Measures of Capital

While labor is measured in terms of the number of workers hired or the number of hours worked, it is difficult to measure capital in terms of physical units because there are so many different types of capital goods. Capital goods, therefore, are simply measured in terms of their market or dollar value.

Capital stock. The market value of capital goods at a given point in time, for example, at the end of a year, is referred to as the capital stock. A firm's capital stock is the market value of its factory, equipment, and other capital goods at a given point in time. A household's capital stock is the market value of its residential structures, human capital, and other capital goods at a given point in time. Firms' and households' capital stocks will vary over time due to investment and depreciation.
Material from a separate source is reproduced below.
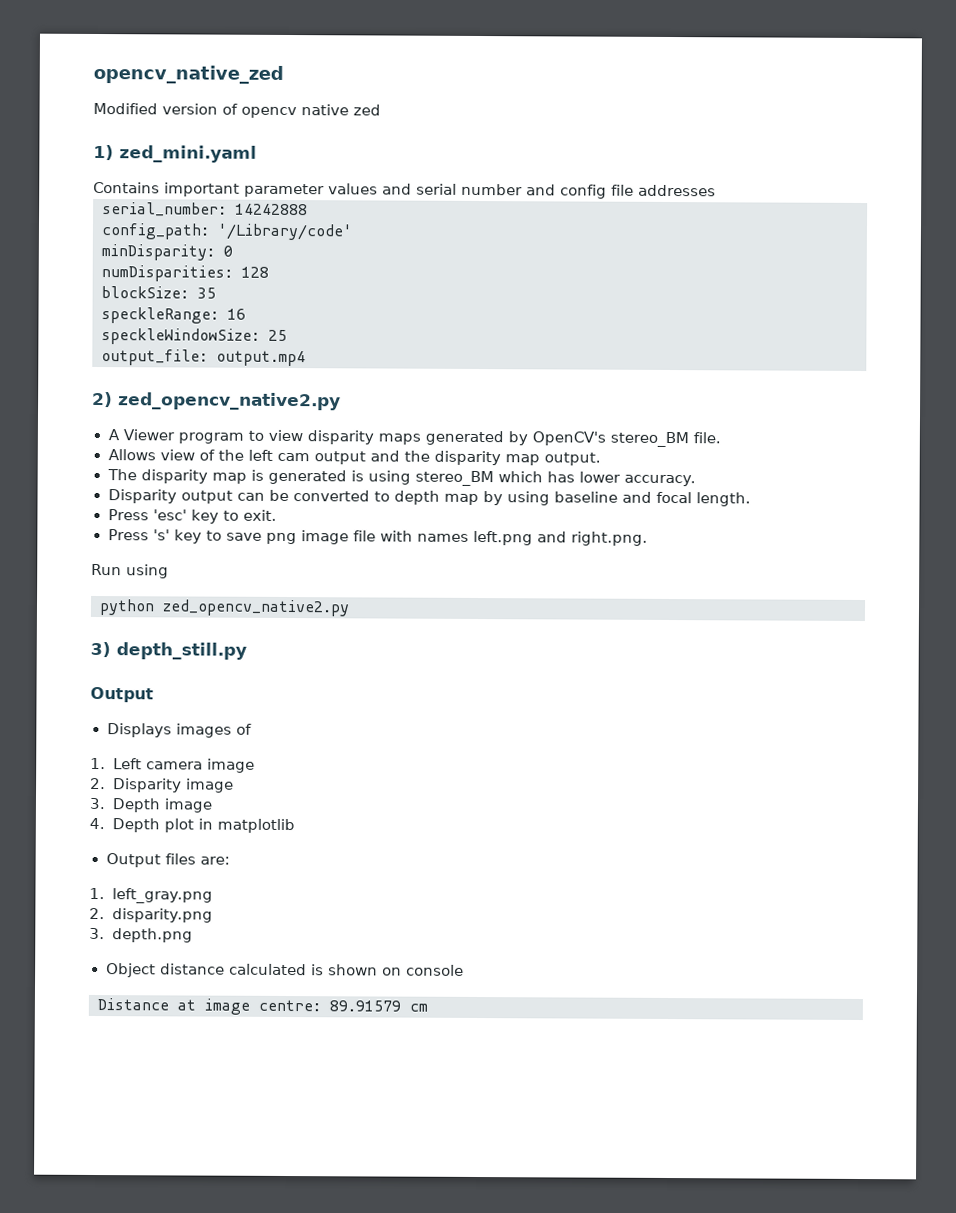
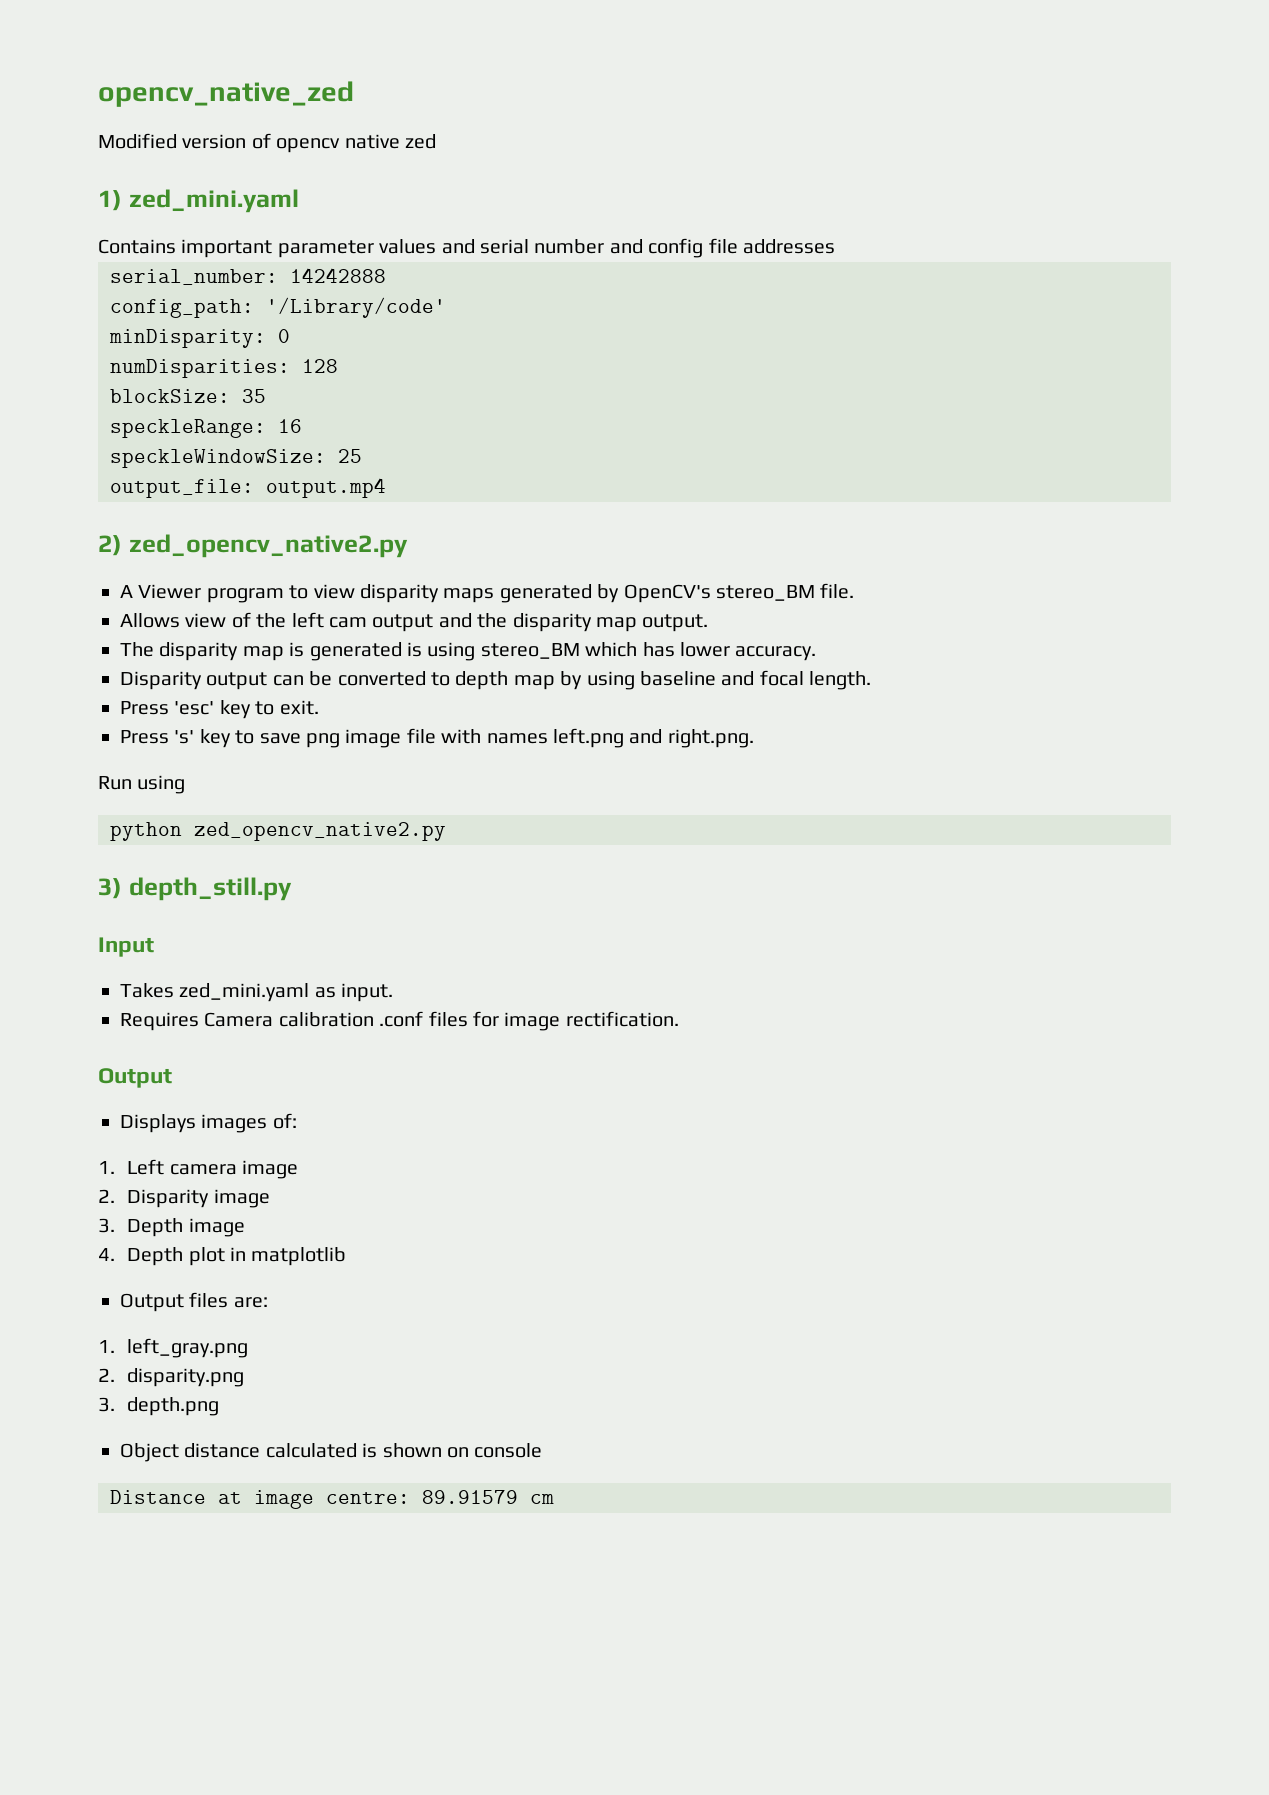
+ Input
+ Takes zed_mini.yaml as input.
+ Requires Camera calibration .conf files for image rectification.
- Displays images of
+ Displays images of:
Investment. Investment is the addition of new capital goods to a firm's or household's capital stock. Investment is a flow measurement; it represents the market value of new capital purchased or produced per unit of time. For example, if a firm with $90,000 in capital at the end of last year purchases $10,000 in capital during the current year, its investment for this year is $10,000, while its capital stock at the end of the current year is $100,000.

Depreciation. Depreciation is also a flow measurement; it measures the reduction in market value of a firm's or household's capital stock per unit of time. Depreciation of the capital stock is caused by normal wear and tear and by the obsolescence of capital goods over time.

When depreciation over a period of time exceeds investment over the same period of time, the capital stock decreases; otherwise, the capital stock increases or remains the same. For example, if the firm with $90,000 in capital at the end of last year purchases $10,000 in new capital during the current year, but experiences $20,000 in depreciation during the current year, its capital stock at the end of the current year will have decreased to $80,000 ($90,000 + $10,000 − $20,000). If depreciation during the current year is only $5,000, instead of $20,000, then the firm's capital stock at the end of the current year will have increased to $95,000.